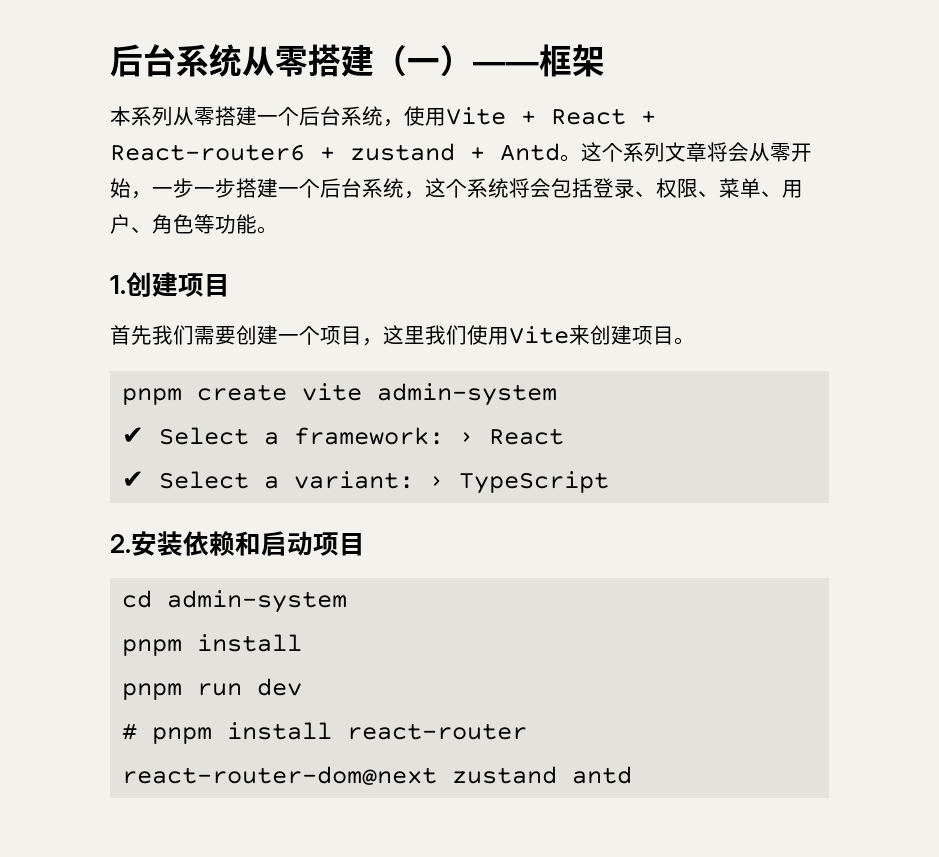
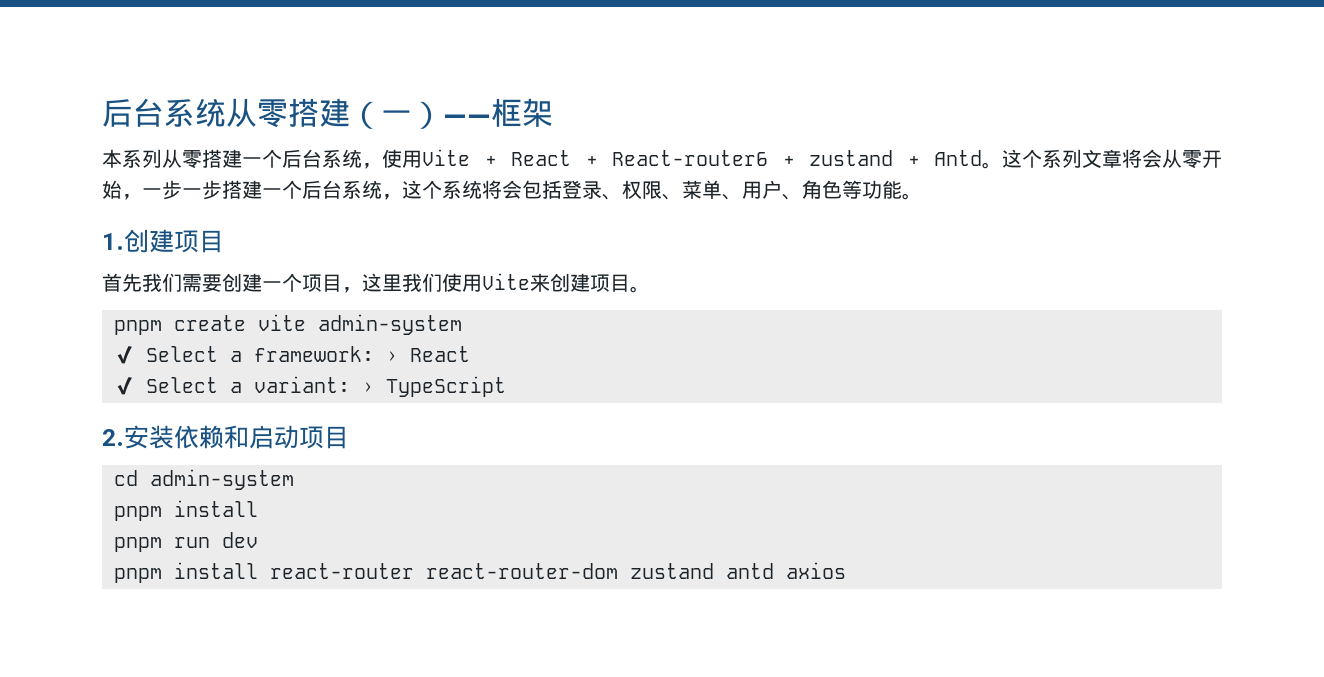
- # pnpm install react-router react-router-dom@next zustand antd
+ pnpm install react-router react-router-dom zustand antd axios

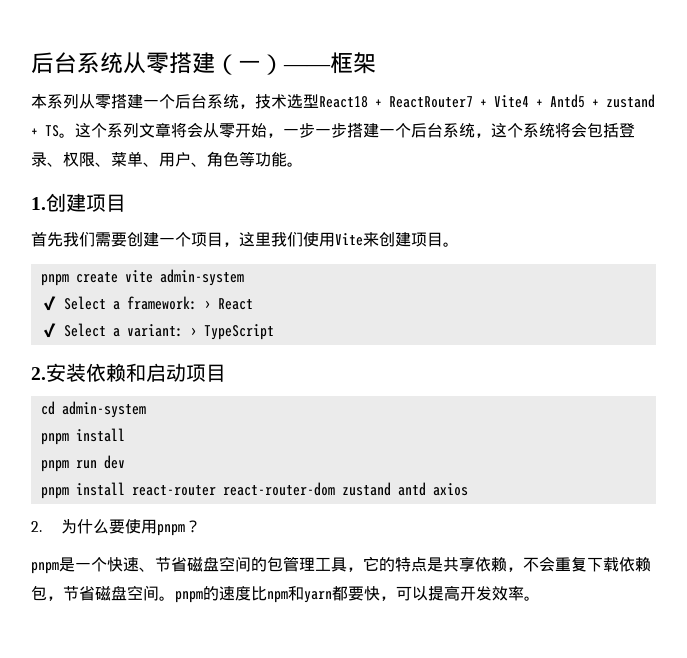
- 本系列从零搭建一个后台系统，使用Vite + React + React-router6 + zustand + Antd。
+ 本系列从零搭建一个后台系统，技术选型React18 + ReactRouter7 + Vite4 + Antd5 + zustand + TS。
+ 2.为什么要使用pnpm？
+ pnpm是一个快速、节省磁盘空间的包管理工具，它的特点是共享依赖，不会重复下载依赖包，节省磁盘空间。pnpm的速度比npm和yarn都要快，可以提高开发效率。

---------------

» Brief: Repeat every line above precisely; pictures do not belong in the copy.

» Answer to this problem:
- # pnpm install react-router react-router-dom@next zustand antd
+ pnpm install react-router react-router-dom zustand antd axios

- 本系列从零搭建一个后台系统，使用Vite + React + React-router6 + zustand + Antd。
+ 本系列从零搭建一个后台系统，技术选型React18 + ReactRouter7 + Vite4 + Antd5 + zustand + TS。
+ 2.为什么要使用pnpm？
+ pnpm是一个快速、节省磁盘空间的包管理工具，它的特点是共享依赖，不会重复下载依赖包，节省磁盘空间。pnpm的速度比npm和yarn都要快，可以提高开发效率。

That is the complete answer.